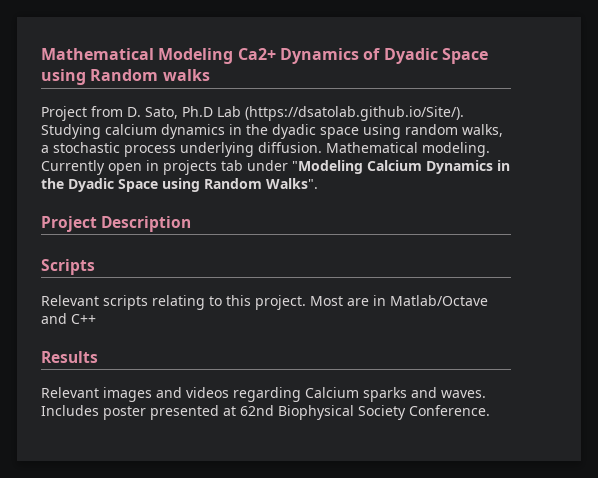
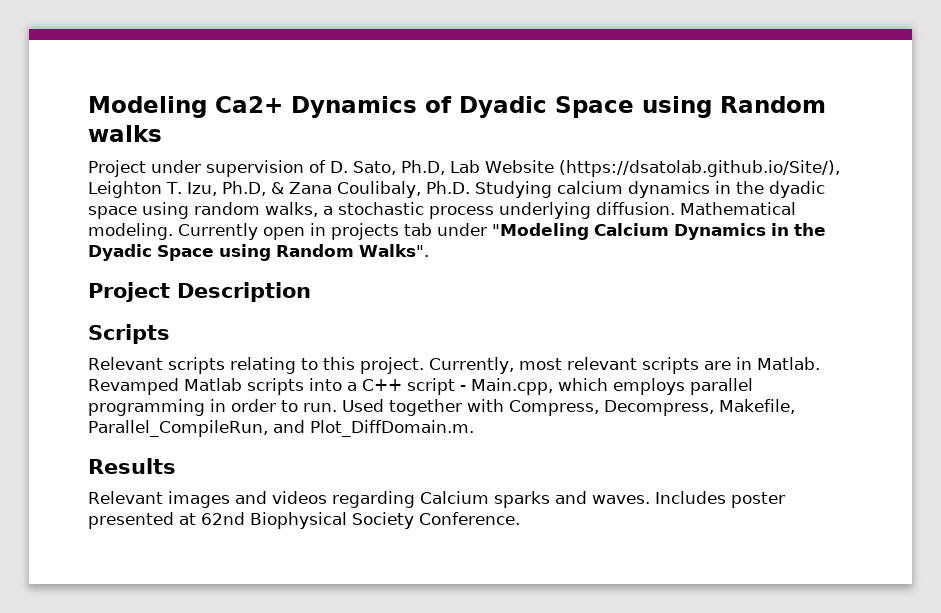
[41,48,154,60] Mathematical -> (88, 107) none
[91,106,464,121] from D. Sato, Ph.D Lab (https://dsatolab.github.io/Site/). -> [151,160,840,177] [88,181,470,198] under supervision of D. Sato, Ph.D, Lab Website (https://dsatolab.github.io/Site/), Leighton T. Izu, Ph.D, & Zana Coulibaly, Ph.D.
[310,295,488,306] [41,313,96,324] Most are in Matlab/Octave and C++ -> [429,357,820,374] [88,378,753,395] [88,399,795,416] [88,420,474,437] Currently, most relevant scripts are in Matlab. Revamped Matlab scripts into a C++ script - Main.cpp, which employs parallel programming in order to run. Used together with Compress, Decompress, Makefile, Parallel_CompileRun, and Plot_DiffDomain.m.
|---|
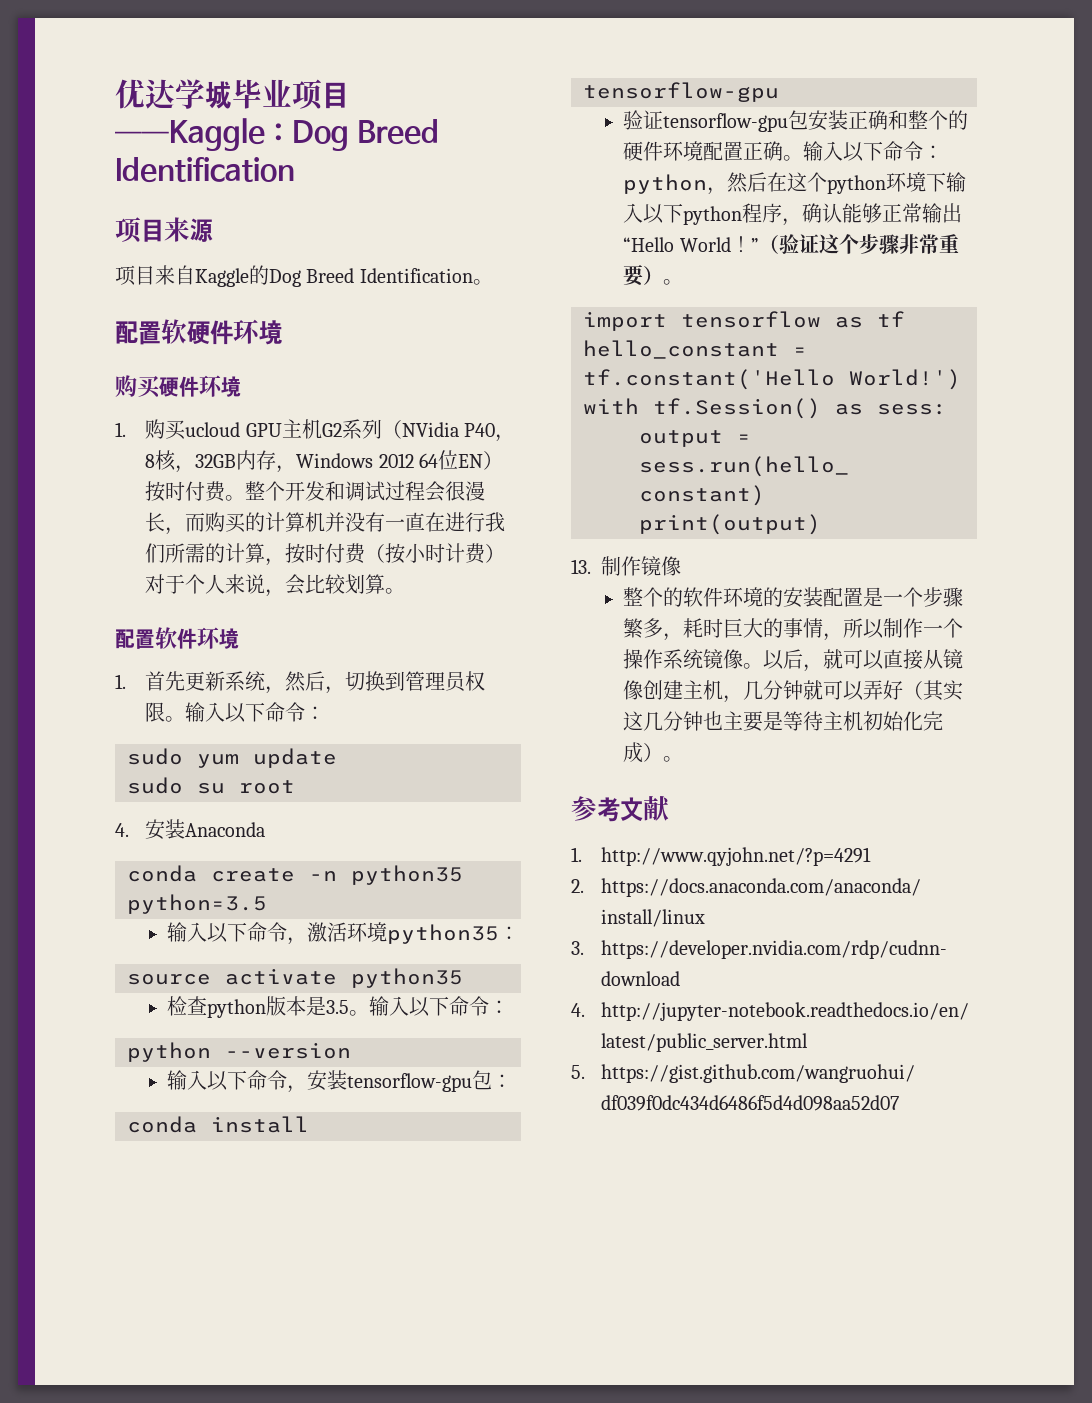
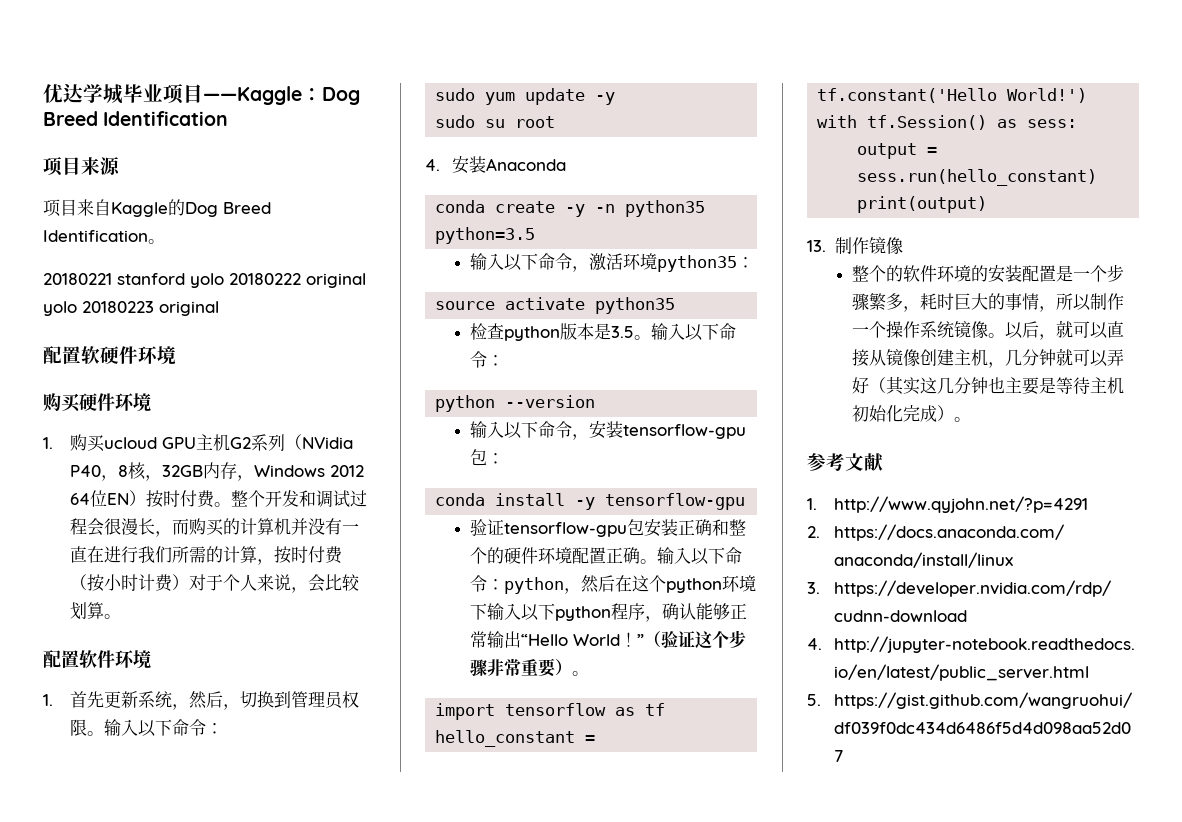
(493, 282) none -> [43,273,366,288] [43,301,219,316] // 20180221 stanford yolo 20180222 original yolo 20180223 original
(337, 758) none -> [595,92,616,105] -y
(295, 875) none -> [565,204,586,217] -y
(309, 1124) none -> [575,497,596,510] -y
|---|
In the listing above, find the line with "(493, 282) none" and the line with "(309, 1124) none -> [575,497,596,510] -y"; set down exactly those two lines and every line between them, nothing more.

Answer to this task:
(493, 282) none -> [43,273,366,288] [43,301,219,316] // 20180221 stanford yolo 20180222 original yolo 20180223 original
(337, 758) none -> [595,92,616,105] -y
(295, 875) none -> [565,204,586,217] -y
(309, 1124) none -> [575,497,596,510] -y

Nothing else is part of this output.